§ **How to complete this task**:
In your copy, each record should read exactly as it does below, and no pictures should be present.
------
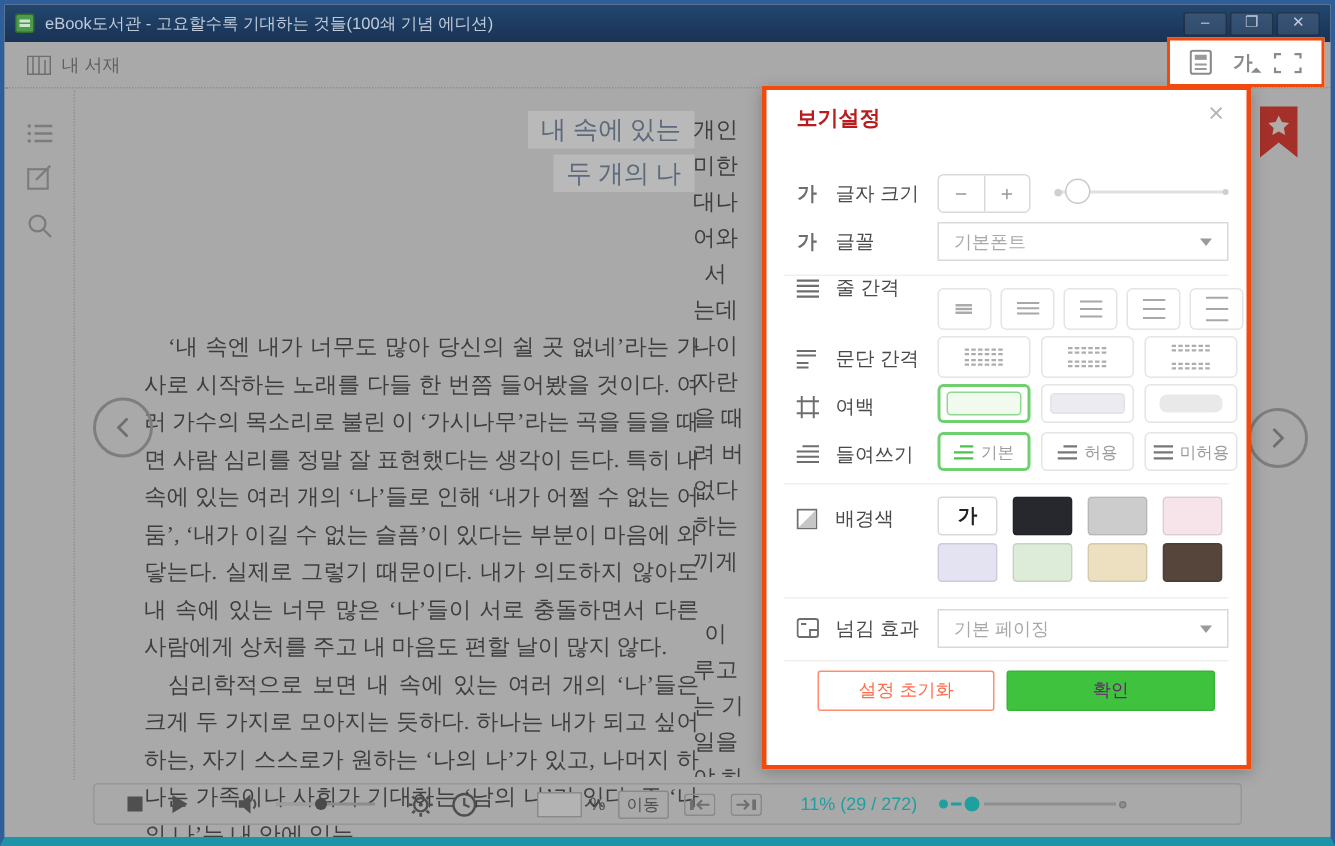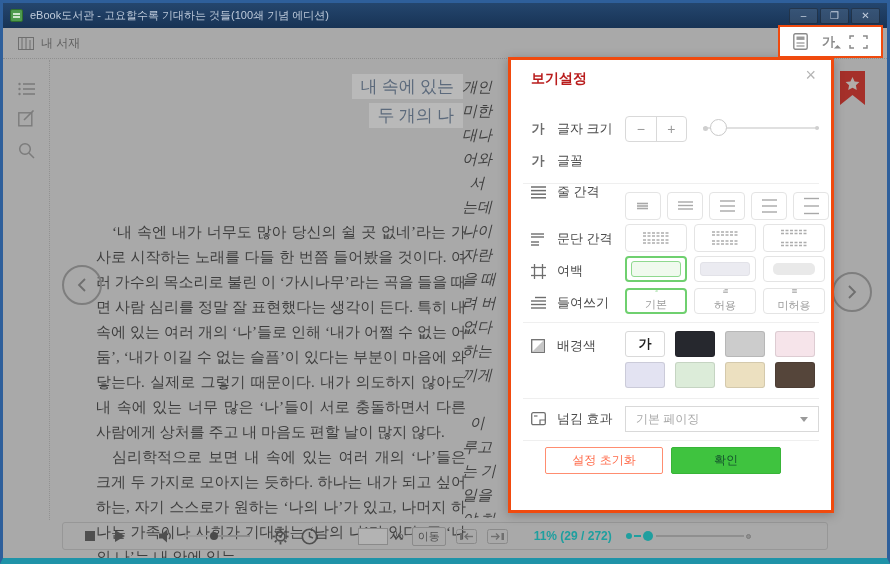"개인" .right-frags { font-style: italic -> none }
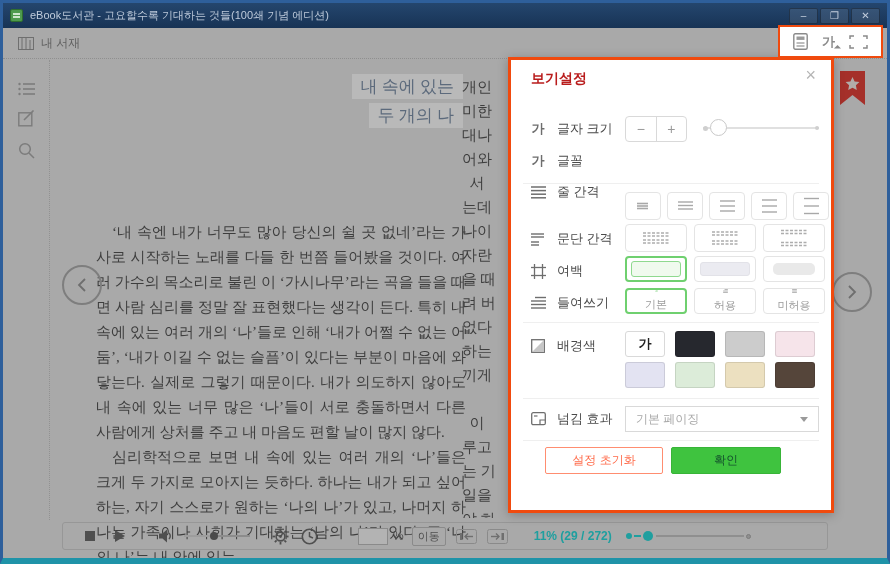"기본폰트" div.dropdown { html: none -> <div> <span>기본폰트</span> <span></span> </div> }
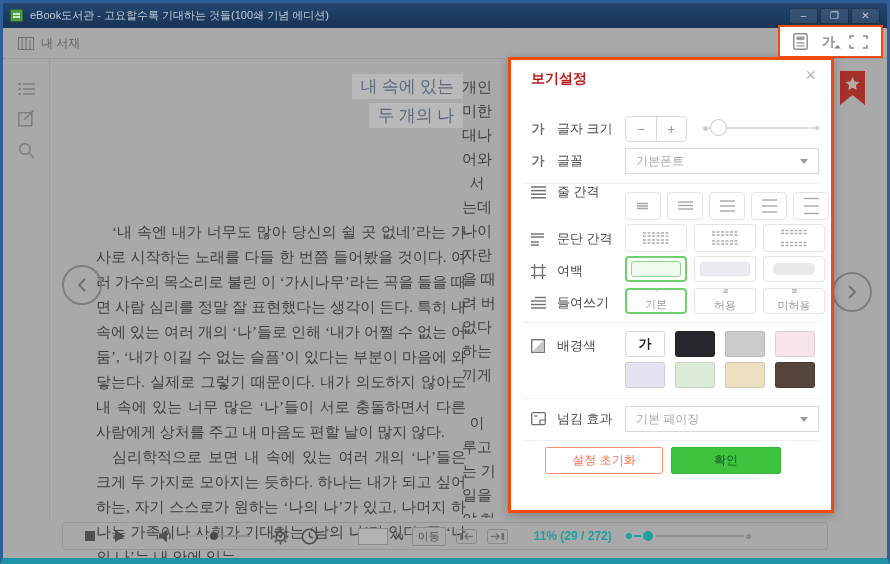"기본" .opt-lg { flex-direction: column -> none }
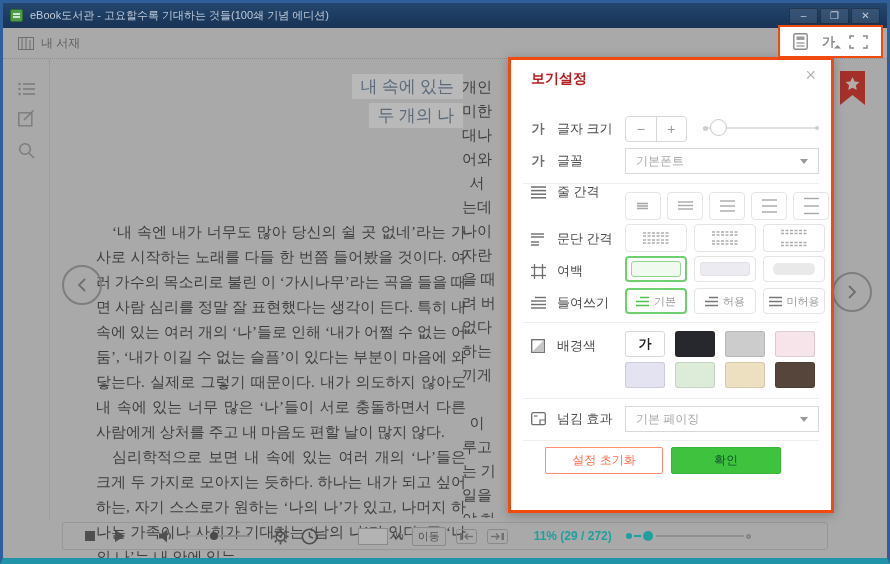"확인" .confirm-btn { color: #14532d -> #701a75; width: 110px -> 139px }
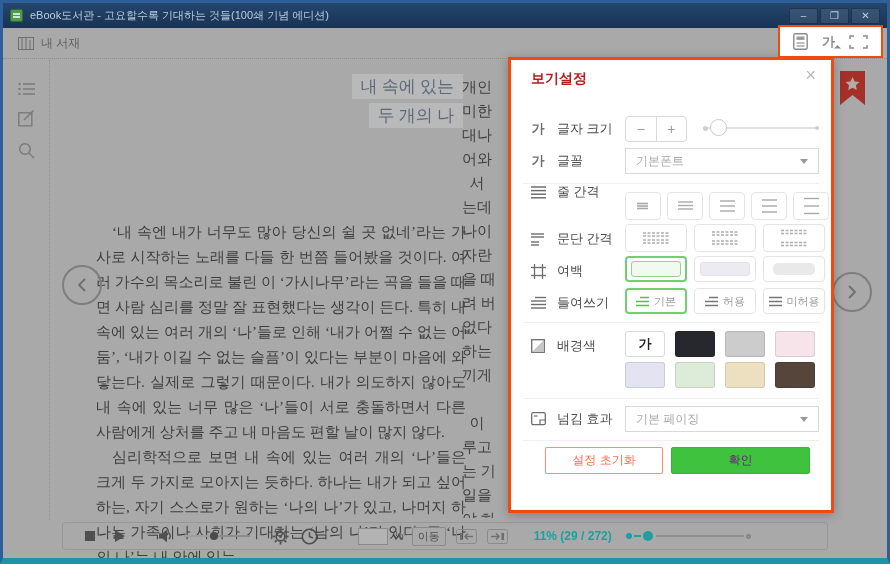"11% (29 / 272)" .progress-text { font-weight: bold -> normal }
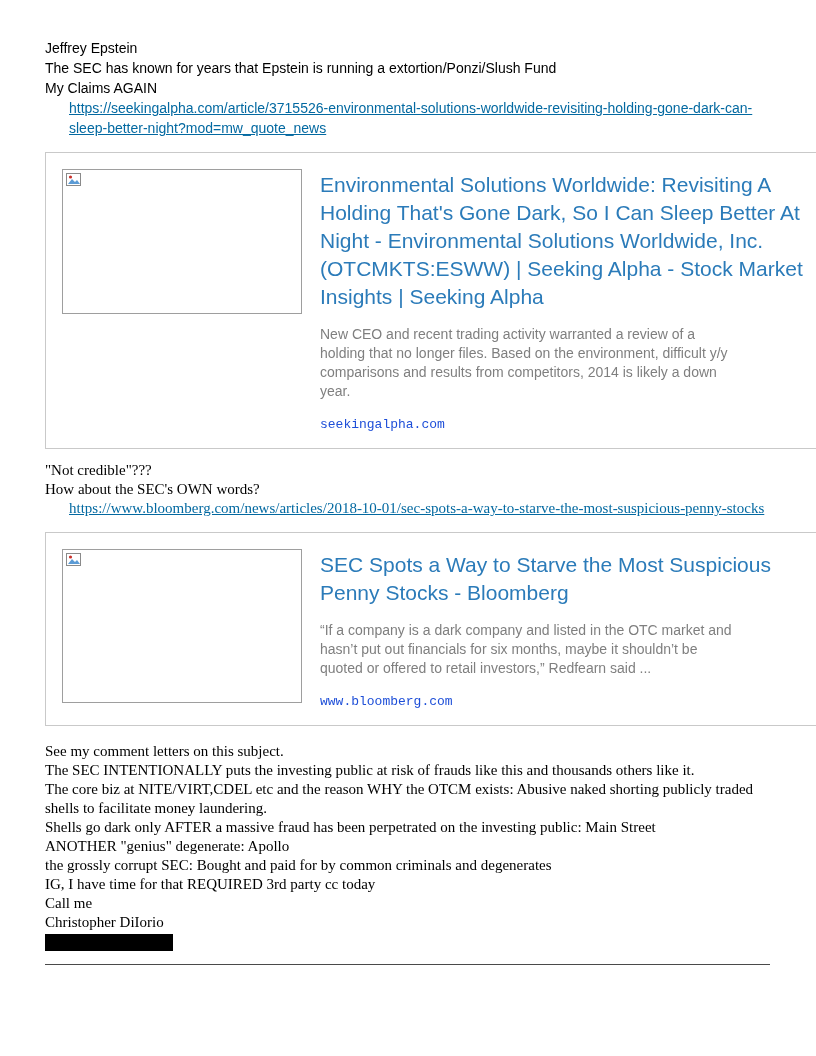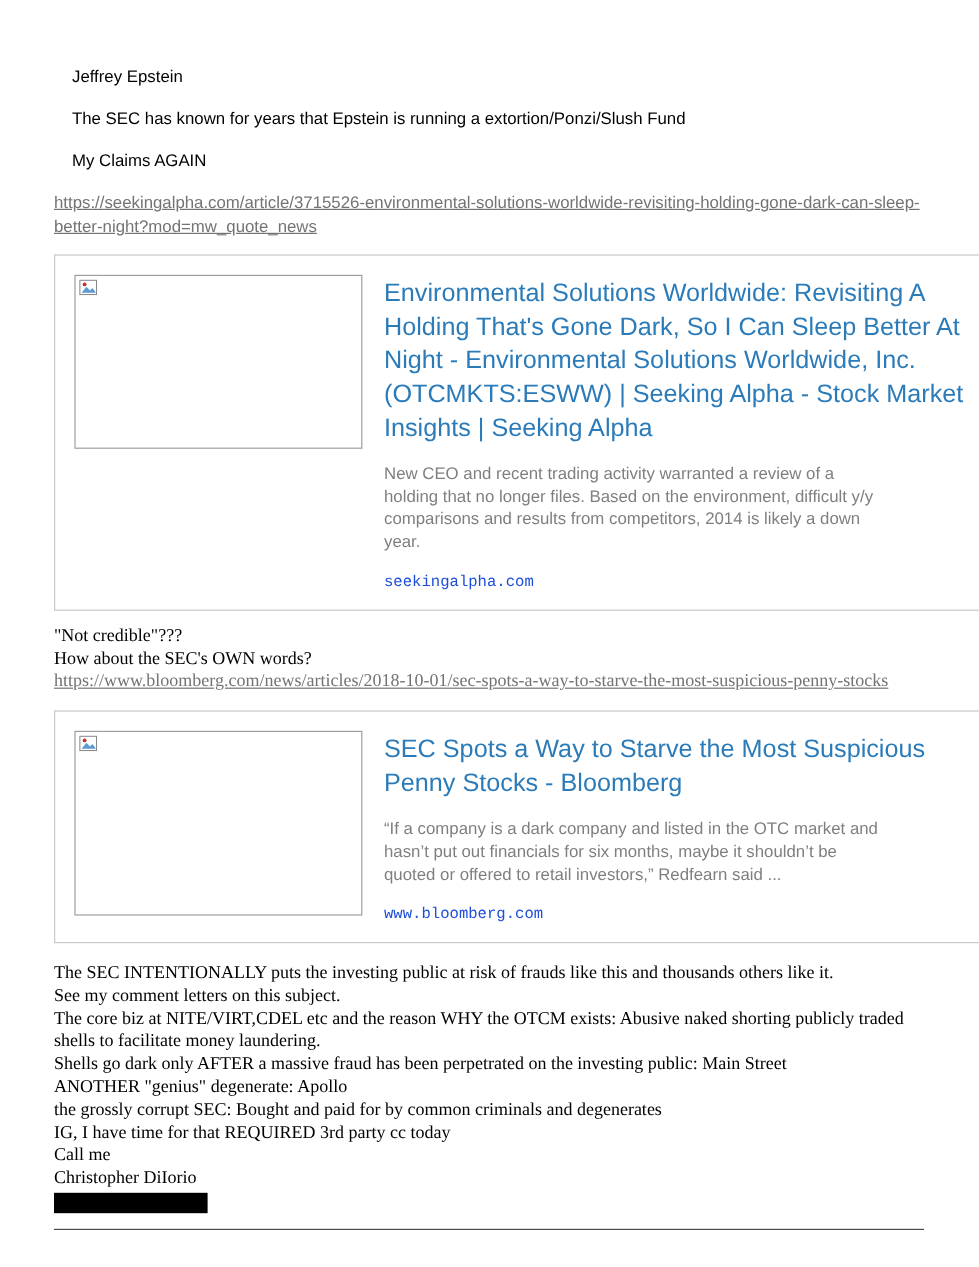"Jeffrey Epstein" .sans-block p { margin: 15px -> 0 }
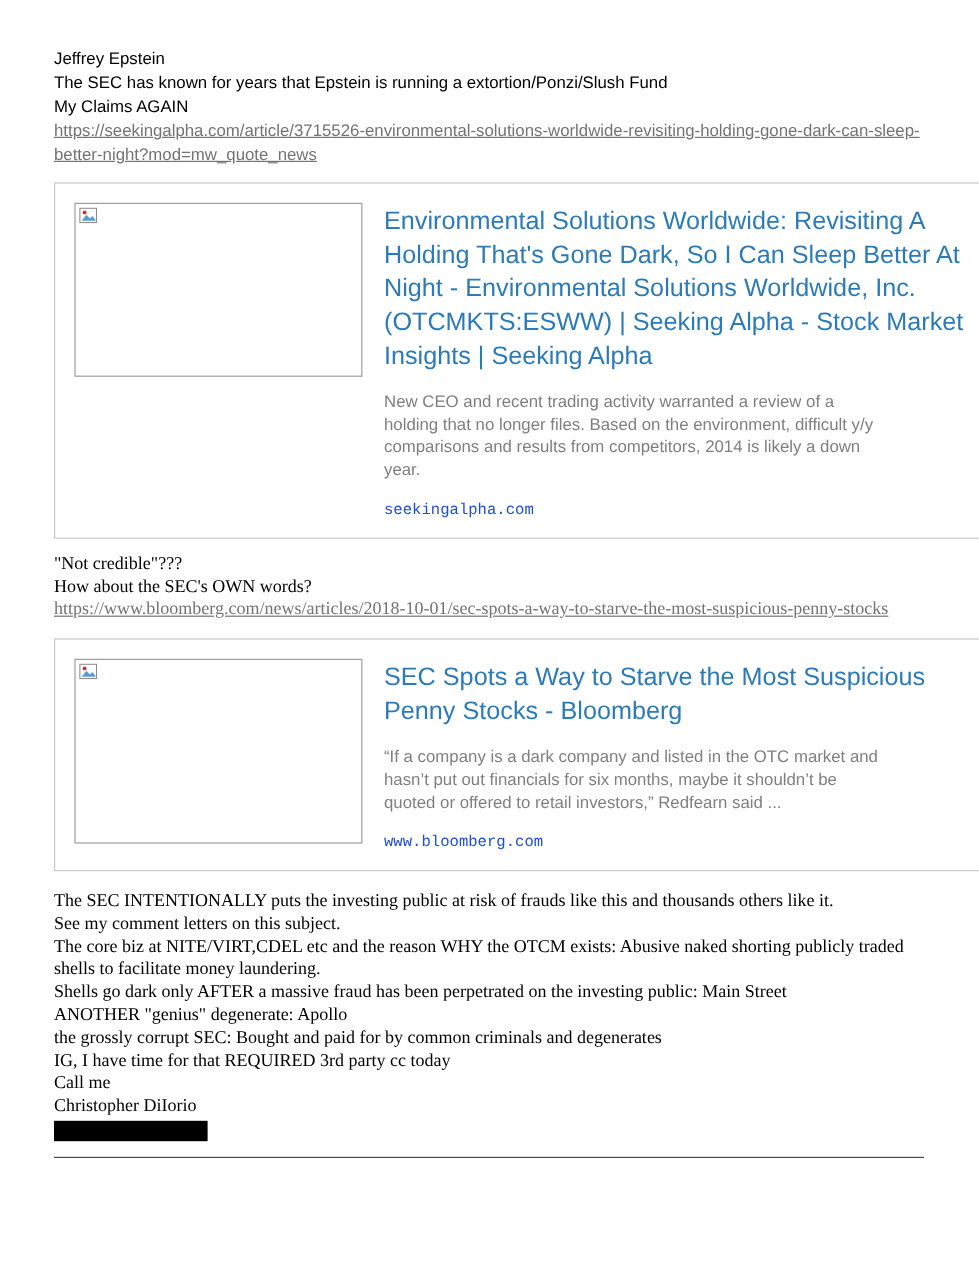"https://seekingalpha.com/article/3715526" a.link { color: #737373 -> #0369a1; margin-left: none -> 24px }
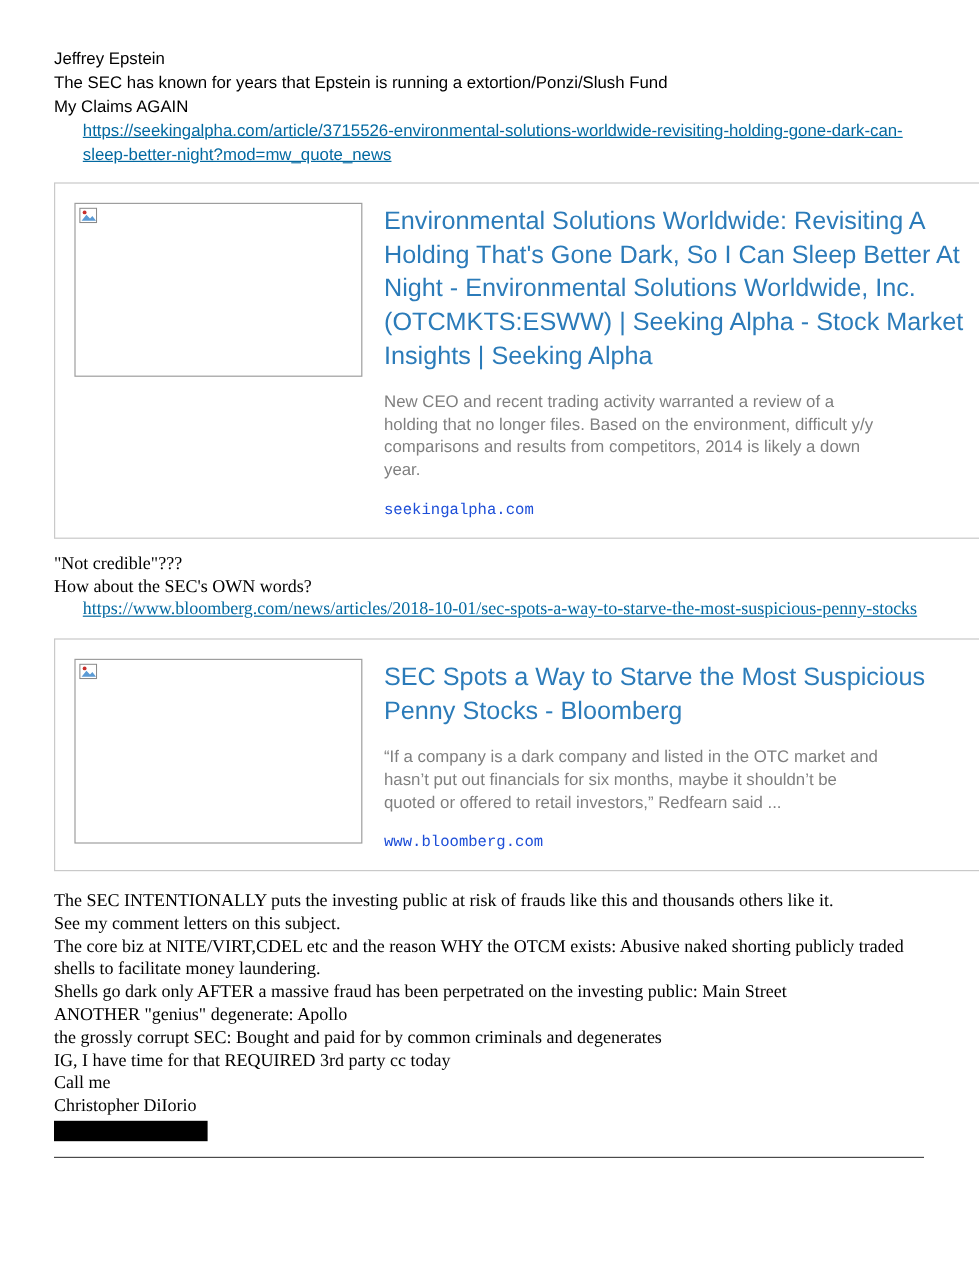"The SEC INTENTIONALLY puts the" p { order: before "See my comment letters on" -> after "See my comment letters on" }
------
§ **Solution for this exercise**:
"개인" .right-frags { font-style: italic -> none }
"기본폰트" div.dropdown { html: none -> <div> <span>기본폰트</span> <span></span> </div> }
"기본" .opt-lg { flex-direction: column -> none }
"확인" .confirm-btn { color: #14532d -> #701a75; width: 110px -> 139px }
"11% (29 / 272)" .progress-text { font-weight: bold -> normal }
"Jeffrey Epstein" .sans-block p { margin: 15px -> 0 }
"https://seekingalpha.com/article/3715526" a.link { color: #737373 -> #0369a1; margin-left: none -> 24px }
"The SEC INTENTIONALLY puts the" p { order: before "See my comment letters on" -> after "See my comment letters on" }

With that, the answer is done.